:: Available data
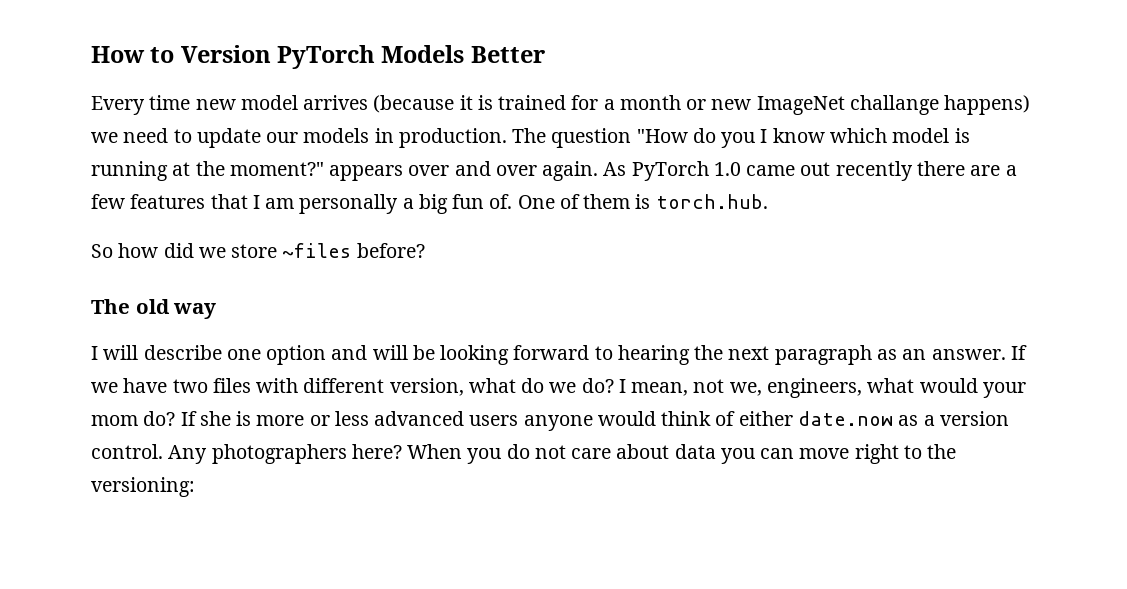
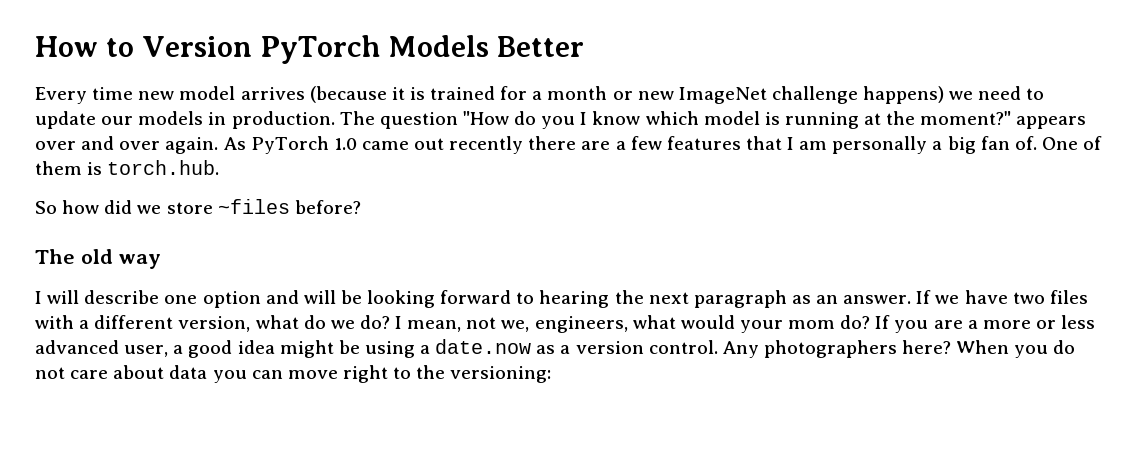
[849,95,939,115] challange -> [771,86,858,104] challenge
[452,194,485,209] fun -> [980,136,1010,150] fan
(299, 385) none -> [79,320,90,329] a
[199,411,252,426] she is -> [894,320,978,333] you are a
[469,411,793,431] users anyone would think of either -> [124,340,431,358] user, a good idea might be using a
::::
*Your task*: The response should consist of the entries above, given again exactly and free of pictures.

*Response for this exercise*:
[849,95,939,115] challange -> [771,86,858,104] challenge
[452,194,485,209] fun -> [980,136,1010,150] fan
(299, 385) none -> [79,320,90,329] a
[199,411,252,426] she is -> [894,320,978,333] you are a
[469,411,793,431] users anyone would think of either -> [124,340,431,358] user, a good idea might be using a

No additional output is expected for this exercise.